Thursday, December 18, 2008

Chevron’s Duplicitous Hypocrisy

Has anyone seen the Chevron “Will you join us” public relations campaign? What a crock. It seems to me that Chevron should be joining America instead of us joining them. So, Chevron, my suggestions to you are:

  • ·         Make sure all of your oil tankers don’t leak and all have double hulls.
  • ·         Make sure all of your oil tanker operators are qualified to drive to make sure another Exxon Valdez accident doesn’t happen again.
  • ·         Make sure all of your truck tankers are converted to run on LP Gas instead of diesel so they pollute less.
  • ·         Make sure all of your gas stations don’t leak into the local community water supplies.
  • ·         Pay your full taxes so that local and state governments can afford schools to make the public better informed and less ignorant about their country and its vital needs. Didn’t you pay only $8 million to Contra Costa County of the total $36 million due?
  • ·         Pay your full taxes to help local and state governments pay for society improvements, including green projects that help governments reduce costs.
  • ·         Stop lobbying to evade good environmental laws instead of paying millions to evade or corrupt those laws.
  • ·         Use the millions you pay for duplicitous public relations campaigns to build renewable energy projects for public consumption at reasonable costs.
  • ·         Invest in truck tankers and gas stations that haul and sell LP Gas for public consumption instead of asking our government to use tax money to build that infrastructure.
  • ·         Invest in vehicle conversion facilities to cheaply convert gas engines to use LP Gas.

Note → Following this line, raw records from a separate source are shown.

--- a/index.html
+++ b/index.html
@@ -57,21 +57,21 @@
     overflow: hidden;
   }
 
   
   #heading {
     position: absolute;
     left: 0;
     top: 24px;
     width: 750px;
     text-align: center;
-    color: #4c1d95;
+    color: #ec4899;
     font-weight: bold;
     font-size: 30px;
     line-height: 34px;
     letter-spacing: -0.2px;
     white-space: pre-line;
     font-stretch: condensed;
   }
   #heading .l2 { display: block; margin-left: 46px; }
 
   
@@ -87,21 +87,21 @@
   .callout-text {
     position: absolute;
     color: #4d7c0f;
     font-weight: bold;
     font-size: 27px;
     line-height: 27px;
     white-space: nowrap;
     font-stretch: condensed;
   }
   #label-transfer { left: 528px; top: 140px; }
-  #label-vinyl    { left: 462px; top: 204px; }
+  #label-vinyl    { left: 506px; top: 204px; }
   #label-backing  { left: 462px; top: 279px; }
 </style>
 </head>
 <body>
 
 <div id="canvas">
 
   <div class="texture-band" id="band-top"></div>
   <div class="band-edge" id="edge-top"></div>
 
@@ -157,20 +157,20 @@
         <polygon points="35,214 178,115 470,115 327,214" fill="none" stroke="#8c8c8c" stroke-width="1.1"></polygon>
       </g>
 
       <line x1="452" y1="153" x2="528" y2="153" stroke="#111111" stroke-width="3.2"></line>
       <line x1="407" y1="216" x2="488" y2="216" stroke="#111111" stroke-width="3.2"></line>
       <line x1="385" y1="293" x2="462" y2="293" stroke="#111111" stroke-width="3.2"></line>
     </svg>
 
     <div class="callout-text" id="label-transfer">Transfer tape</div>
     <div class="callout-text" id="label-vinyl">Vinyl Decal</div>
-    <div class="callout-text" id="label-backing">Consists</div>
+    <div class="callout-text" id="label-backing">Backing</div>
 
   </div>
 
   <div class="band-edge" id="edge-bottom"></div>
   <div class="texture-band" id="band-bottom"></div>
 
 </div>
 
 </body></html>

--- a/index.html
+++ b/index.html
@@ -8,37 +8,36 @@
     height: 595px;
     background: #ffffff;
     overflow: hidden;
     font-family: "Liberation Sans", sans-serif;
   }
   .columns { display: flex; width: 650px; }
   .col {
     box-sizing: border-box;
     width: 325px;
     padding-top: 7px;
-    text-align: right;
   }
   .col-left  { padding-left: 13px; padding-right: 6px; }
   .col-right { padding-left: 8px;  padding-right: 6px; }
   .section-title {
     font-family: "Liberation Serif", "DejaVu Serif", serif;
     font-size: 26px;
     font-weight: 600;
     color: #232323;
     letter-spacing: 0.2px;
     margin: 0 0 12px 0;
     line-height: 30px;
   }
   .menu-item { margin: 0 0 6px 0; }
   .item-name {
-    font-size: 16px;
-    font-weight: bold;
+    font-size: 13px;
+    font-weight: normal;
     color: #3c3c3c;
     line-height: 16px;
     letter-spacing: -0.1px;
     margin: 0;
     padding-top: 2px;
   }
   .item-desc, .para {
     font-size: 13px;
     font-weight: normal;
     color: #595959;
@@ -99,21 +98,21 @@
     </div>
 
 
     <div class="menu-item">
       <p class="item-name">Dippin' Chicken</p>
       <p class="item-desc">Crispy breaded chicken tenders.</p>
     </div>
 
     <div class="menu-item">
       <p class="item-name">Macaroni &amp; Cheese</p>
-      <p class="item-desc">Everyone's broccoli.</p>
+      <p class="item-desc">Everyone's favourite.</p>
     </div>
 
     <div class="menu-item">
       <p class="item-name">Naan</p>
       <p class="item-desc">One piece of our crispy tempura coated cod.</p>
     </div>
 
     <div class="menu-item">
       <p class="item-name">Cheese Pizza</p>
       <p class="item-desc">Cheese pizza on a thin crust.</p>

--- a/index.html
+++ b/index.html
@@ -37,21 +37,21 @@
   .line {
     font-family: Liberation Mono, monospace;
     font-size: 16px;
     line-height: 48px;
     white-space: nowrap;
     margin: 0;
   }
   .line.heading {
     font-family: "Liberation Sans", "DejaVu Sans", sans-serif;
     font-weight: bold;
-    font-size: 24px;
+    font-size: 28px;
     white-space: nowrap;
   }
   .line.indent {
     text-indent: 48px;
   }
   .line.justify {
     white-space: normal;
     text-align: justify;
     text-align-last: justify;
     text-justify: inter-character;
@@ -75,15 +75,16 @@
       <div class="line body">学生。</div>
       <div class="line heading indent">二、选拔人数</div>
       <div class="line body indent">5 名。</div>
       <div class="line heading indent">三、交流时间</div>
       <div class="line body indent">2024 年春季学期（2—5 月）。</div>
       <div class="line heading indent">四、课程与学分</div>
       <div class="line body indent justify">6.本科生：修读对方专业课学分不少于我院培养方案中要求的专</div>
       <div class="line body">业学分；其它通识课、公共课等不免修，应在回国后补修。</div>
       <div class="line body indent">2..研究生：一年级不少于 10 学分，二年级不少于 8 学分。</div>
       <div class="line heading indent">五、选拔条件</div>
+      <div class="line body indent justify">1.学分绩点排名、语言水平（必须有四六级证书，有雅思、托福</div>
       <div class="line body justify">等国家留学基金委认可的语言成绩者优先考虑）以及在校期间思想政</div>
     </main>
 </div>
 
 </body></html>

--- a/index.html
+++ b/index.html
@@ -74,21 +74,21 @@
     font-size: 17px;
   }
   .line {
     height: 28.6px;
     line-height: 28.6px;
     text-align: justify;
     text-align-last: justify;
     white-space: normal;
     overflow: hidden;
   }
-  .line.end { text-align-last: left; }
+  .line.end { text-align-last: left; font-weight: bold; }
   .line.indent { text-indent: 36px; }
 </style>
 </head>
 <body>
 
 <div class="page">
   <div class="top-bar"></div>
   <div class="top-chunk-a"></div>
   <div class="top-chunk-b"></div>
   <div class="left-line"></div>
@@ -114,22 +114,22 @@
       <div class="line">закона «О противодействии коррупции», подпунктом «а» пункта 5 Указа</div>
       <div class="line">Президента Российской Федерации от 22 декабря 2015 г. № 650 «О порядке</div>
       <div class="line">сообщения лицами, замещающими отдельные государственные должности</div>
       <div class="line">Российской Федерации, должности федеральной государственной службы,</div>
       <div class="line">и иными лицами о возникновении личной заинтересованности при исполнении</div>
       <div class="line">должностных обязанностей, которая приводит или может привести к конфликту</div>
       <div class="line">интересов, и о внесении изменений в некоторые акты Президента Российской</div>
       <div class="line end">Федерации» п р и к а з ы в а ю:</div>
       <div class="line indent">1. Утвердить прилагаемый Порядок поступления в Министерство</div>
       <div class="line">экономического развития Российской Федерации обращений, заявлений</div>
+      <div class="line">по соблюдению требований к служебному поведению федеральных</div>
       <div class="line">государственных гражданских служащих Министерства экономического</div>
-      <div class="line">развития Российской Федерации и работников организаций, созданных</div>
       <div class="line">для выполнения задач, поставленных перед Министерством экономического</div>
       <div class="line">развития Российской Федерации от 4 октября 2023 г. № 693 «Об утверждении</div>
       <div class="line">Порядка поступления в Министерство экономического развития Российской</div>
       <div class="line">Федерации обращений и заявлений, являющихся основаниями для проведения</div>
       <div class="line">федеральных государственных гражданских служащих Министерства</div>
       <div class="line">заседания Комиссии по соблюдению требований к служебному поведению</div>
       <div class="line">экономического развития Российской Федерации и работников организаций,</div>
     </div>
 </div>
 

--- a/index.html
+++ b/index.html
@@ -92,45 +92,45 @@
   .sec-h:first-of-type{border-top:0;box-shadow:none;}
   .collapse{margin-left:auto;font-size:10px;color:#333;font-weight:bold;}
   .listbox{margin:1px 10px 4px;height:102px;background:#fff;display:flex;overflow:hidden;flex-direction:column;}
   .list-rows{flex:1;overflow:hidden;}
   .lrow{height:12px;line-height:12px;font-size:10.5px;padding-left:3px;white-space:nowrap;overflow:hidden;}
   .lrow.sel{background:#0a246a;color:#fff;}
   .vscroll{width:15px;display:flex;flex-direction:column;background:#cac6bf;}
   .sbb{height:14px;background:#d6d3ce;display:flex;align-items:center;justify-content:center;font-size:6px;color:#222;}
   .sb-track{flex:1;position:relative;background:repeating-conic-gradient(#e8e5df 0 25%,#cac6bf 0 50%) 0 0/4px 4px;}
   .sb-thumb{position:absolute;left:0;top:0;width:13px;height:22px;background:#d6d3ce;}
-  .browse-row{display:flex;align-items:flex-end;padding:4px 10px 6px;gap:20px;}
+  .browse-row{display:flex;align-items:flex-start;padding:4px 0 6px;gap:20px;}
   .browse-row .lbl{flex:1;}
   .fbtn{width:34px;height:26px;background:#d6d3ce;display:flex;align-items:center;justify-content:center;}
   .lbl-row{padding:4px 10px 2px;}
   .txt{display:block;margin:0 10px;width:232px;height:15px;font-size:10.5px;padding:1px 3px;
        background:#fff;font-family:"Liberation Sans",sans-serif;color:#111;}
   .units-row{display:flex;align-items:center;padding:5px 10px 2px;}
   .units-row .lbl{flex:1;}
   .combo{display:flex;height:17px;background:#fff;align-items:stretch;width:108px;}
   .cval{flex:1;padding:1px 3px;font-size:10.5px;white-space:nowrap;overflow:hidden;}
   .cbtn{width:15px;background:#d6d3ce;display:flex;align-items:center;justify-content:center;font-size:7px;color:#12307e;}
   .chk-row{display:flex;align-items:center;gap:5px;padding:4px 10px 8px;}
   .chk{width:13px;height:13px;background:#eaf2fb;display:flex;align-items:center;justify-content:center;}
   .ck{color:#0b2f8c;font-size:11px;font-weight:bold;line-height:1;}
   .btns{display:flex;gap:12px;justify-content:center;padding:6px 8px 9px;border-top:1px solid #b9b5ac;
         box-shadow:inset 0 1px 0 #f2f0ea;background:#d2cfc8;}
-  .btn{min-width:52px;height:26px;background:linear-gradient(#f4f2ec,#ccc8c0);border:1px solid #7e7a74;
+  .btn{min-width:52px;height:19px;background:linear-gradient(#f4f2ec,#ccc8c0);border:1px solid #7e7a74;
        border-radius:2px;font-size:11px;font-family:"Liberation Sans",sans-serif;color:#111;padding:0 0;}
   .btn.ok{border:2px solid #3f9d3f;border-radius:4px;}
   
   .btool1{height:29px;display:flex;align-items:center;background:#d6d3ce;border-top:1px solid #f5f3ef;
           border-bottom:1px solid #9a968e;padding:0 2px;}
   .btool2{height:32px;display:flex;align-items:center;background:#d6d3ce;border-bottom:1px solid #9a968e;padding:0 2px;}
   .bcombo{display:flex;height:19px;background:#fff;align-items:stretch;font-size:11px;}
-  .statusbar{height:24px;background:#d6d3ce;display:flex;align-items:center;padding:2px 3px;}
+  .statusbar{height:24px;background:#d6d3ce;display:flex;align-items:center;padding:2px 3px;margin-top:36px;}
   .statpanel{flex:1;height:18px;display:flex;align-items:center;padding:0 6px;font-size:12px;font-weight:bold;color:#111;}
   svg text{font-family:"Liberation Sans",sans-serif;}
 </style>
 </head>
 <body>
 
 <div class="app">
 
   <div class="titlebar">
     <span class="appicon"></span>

·         Just to name a few…

Of course, if you go to Chevron’s “Will You Join Us” web site to join the discussion, you are restricted from discussing any of the above because the “Community Discussion Rules” prevent any discussion off-subject. The site is monitored so that only discussion favorable to Chevron or is directly relevant to the chosen subject is published; Chevron’s subject.

Like I said, isn't it time Chevron joined America?